Türkiye-Linked Hackers Target Kurdish Servers via Output Messenger Zero-Day Flaw Exploit

• A Türkiye-affiliated espionage actor has been exploiting an Output Messenger zero-day for more than one year.
• Attackers abused a directory traversal vulnerability in version 2.0.62 of the messaging app.
• They deployed advanced backdoors, accessed sensitive communications, and exfiltrated data.

Türkiye-affiliated threat group Marbled Dust has been exploiting a severe zero-day vulnerability (CVE-2025-27920) in the messaging platform Output Messenger since April 2024. The attacks targeted Kurdish military servers in Iraq.

The attackers leveraged the vulnerability to deploy advanced Golang-based backdoors, intercept sensitive communications, and conduct widespread data exfiltration, according to a recent Microsoft security report.

The exploited vulnerability is a directory traversal flaw in the Output Messenger Server Manager that allowed authenticated users to upload malicious files to the server’s startup directory. 

The attackers used these files, including a Golang backdoor masquerading as legitimate software, to gain persistent access to servers and exfiltrate data to a command-and-control domain.

They also employed DNS hijacking and typographical domains to intercept and reuse credentials, enabling further exploitation.

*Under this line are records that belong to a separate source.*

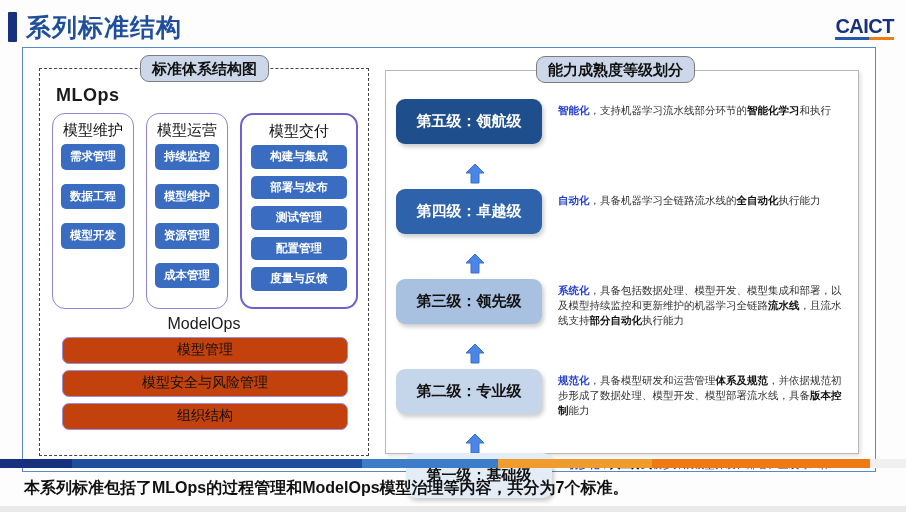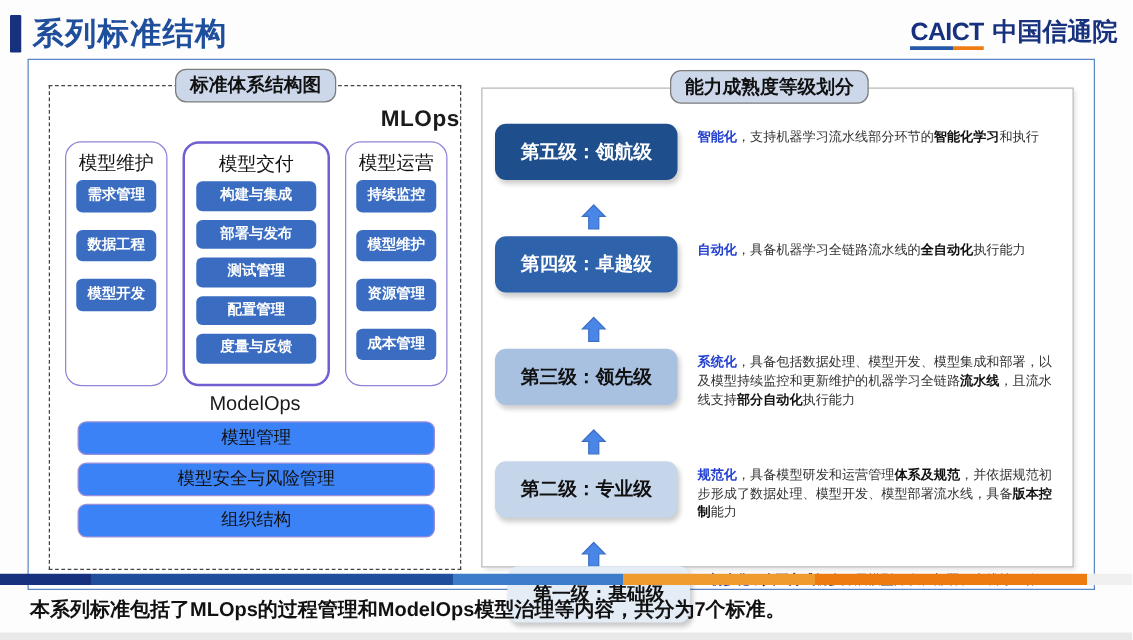"中国信通院" div.logo-cn { html: <div>中国信通院</div> -> none }
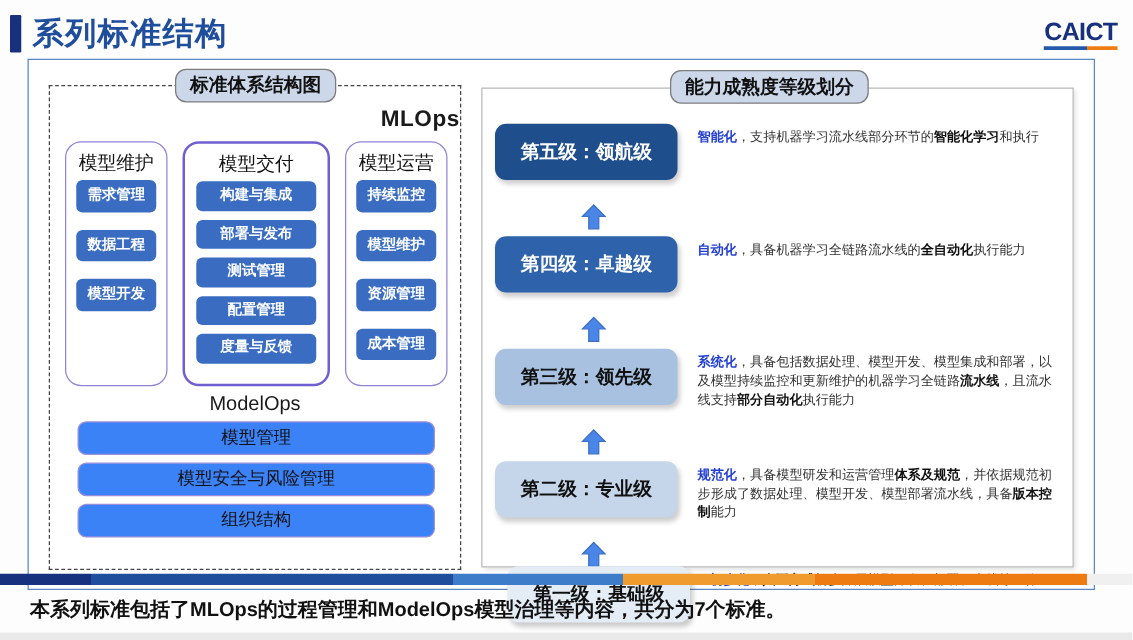"MLOps" .mlops-title { left: 0 -> 16px; text-align: right -> left }
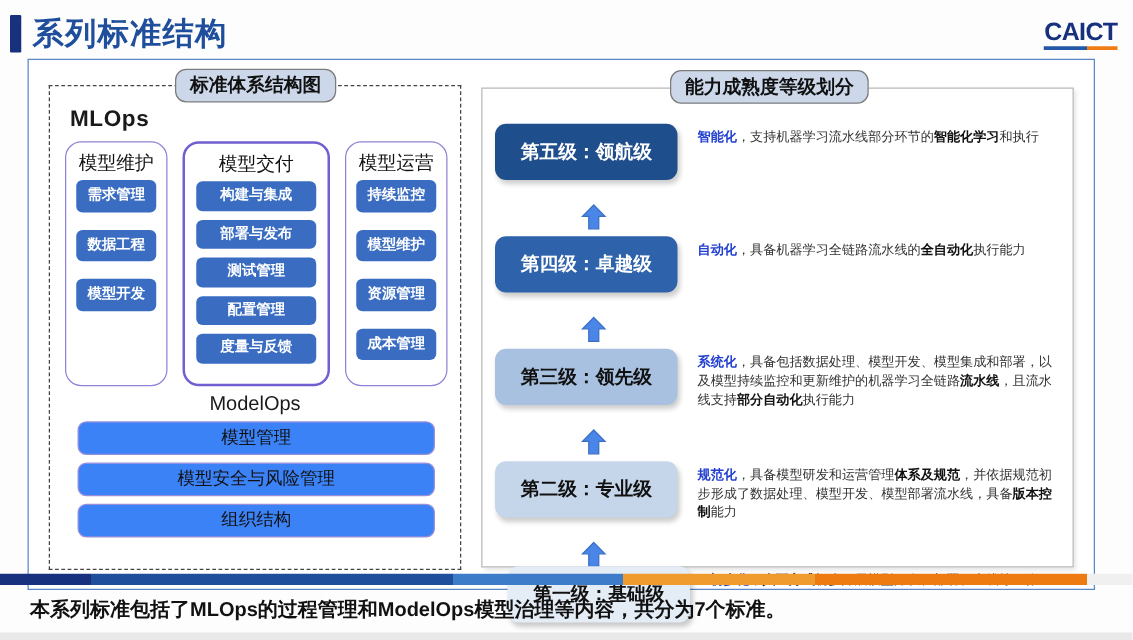"模型交付" div.col { order: before "模型运营" -> after "模型运营" }
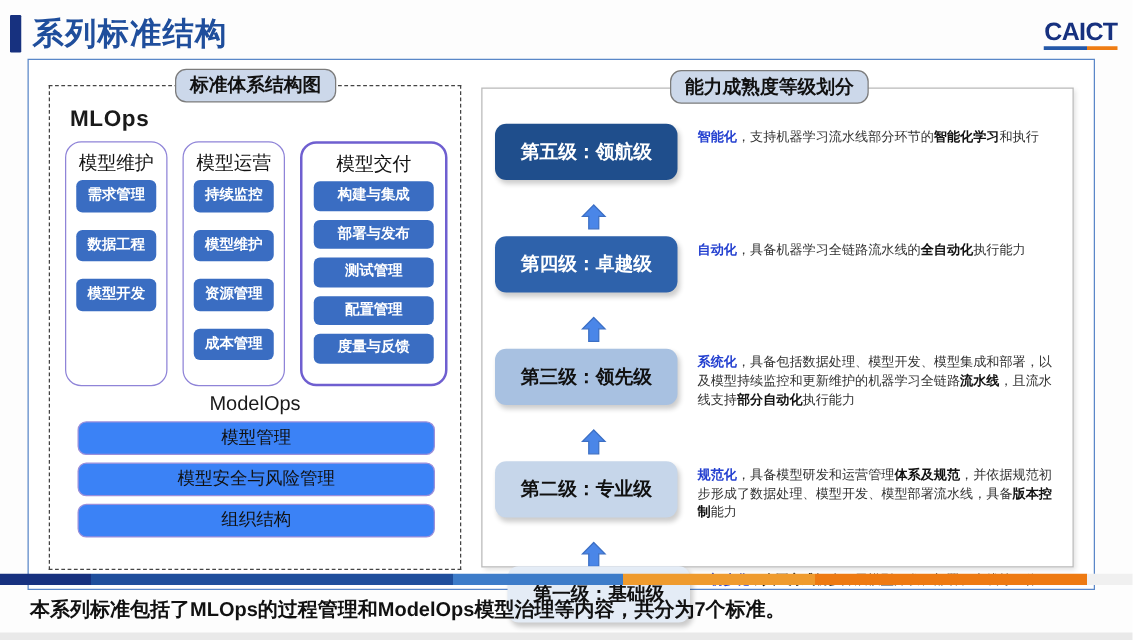"模型管理" .mo-item { background: #3b82f6 -> #c2410c }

Upon detecting the vulnerability, Microsoft notified Output Messenger's developers, Srimax, who promptly issued patches to address CVE-2025-27920 and a secondary vulnerability, CVE-2025-27921. Organizations utilizing the platform are urged to immediately update to the latest versions (2.0.63 for Windows and 2.0.62 for Servers).

Marbled Dust utilized the vulnerability to infiltrate the server's architecture, exfiltrate data, and impersonate users. Malicious bash scripts and backdoor executables ensured control over compromised servers.

Communications were established with a hardcoded domain for data exfiltration and execution of remote commands.

Previously tied to DNS-based attacks, Marbled Dust’s use of a sophisticated zero-day exploit suggests an elevation in their technical capabilities, signaling a new operational urgency. Their activity, aligned with Türkiye's regional interests, targets government and military institutions across the Middle East.

Organizations are encouraged to examine their systems for signs of compromise using advanced hunting tools provided by security vendors like Microsoft and ensure compliance with vulnerability management best practices.